0
votes

I installed hadoop cluster using bdutil (instead of click to deploy). I am not able to access job tracker page at locahost:50030/jobtracker.jsp (https://cloud.google.com/hadoop/running-a-mapreduce-job)

I am checking it locally using lynx instead of from my client browser (so localhost instead of external ip)

My setting in my config file for bdutil is

MASTER_UI_PORTS=('8088' '50070' '50030')

but after deploying the hadoop cluster when I do firewall rules list I get following

NAME NETWORK SRC_RANGES RULES SRC_TAGS TARGET_TAGS

default-allow-http default 0.0.0.0/0 tcp:80,tcp:8080 http-server

default-allow-https default 0.0.0.0/0 tcp:443 https-server

default-allow-icmp default 0.0.0.0/0 icmp

default-allow-internal default 10.240.0.0/16 tcp:1-65535,udp:1-65535,icmp

default-allow-rdp default 0.0.0.0/0 tcp:3389

default-allow-ssh default 0.0.0.0/0 tcp:22

Now I dont see port 50030 in the list of rules. Why so?

so I run a command to add them (manually)

gcloud compute firewall-rules create allow-http --description "Incoming http allowed." --allow tcp:50030 --format json

Now it gets added and I can see in the output of firewall-rules list command.

But still when I do lynx locahost:50030/jobtracker.jsp I get unable to connect. Then, I run a hadoop job so that there is some output to view and then run lynx command but still see unable to connect.

Can someone tell me where I am going wrong in this complete process?

1

1 Answers

1
votes

An ephemeral IP is an external IP. The difference between an ephemeral IP and a static IP is that a static IP can be reassigned to another virtual machine instance, while an ephemeral IP is released when the instance is destroyed. An ephemeral IP can be promoted to a static IP through the web UI or the gcloud command-line tool.

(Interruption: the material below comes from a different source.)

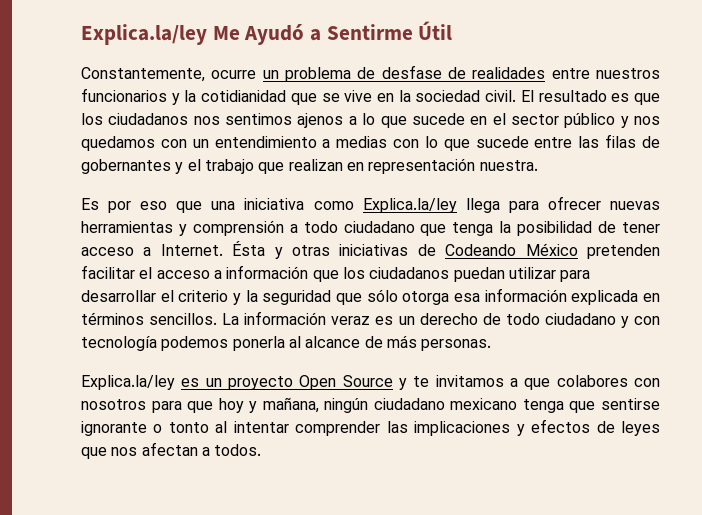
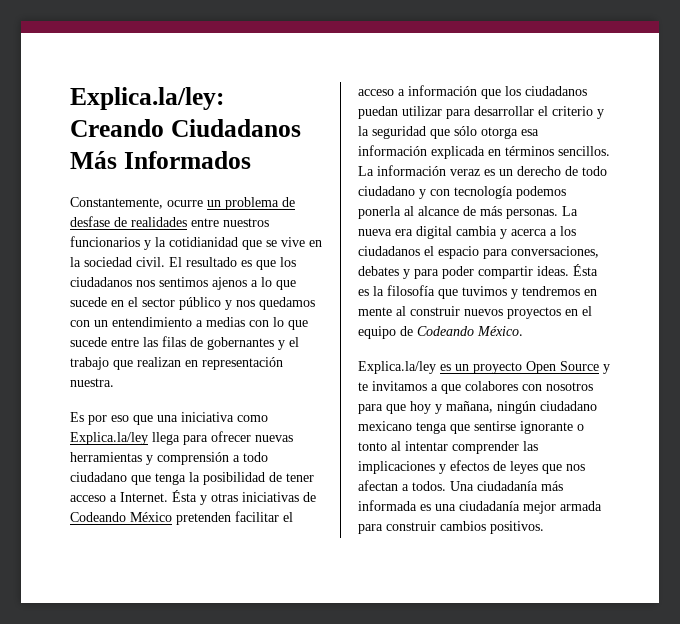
[81,21,453,45] Explica.la/ley Me Ayudó a Sentirme Útil -> [70,87,224,110] [70,119,301,137] [70,151,251,169] Explica.la/ley: Creando Ciudadanos Más Informados
(492, 345) none -> [562,206,578,216] [358,226,576,239] [358,246,599,259] [358,264,598,279] [358,285,597,299] [358,306,592,319] [358,326,523,339] La nueva era digital cambia y acerca a los ciudadanos el espacio para conversaciones, debates y para poder compartir ideas. Ésta es la filosofía que tuvimos y tendremos en mente al construir nuevos proyectos en el equipo de Codeando México.
(262, 450) none -> [450,481,563,491] [358,500,602,514] [358,521,544,534] Una ciudadanía más informada es una ciudadanía mejor armada para construir cambios positivos.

You can obtain the external IP of your host by querying the metadata API at http://169.254.169.254/0.1/meta-data/network. The response will be a JSON document that looks like this (pretty-printed for clarity):

{
   "networkInterface" : [
      {
         "network" : "projects/852299914697/networks/rabbit",
         "ip" : "10.129.14.59",
         "accessConfiguration" : [
            {
               "externalIp" : "107.178.223.11",
               "type" : "ONE_TO_ONE_NAT"
            }
         ]
      }
   ]
}

The firewall rule command seems reasonable, but you may want to choose a more descriptive name. If I saw a rule that said allow-http, I would assume it meant port 80. You may also want to restrict it to a target tag placed on your Hadoop dashboard instance; as written, your rule will allow access on that port to all instances in the current project.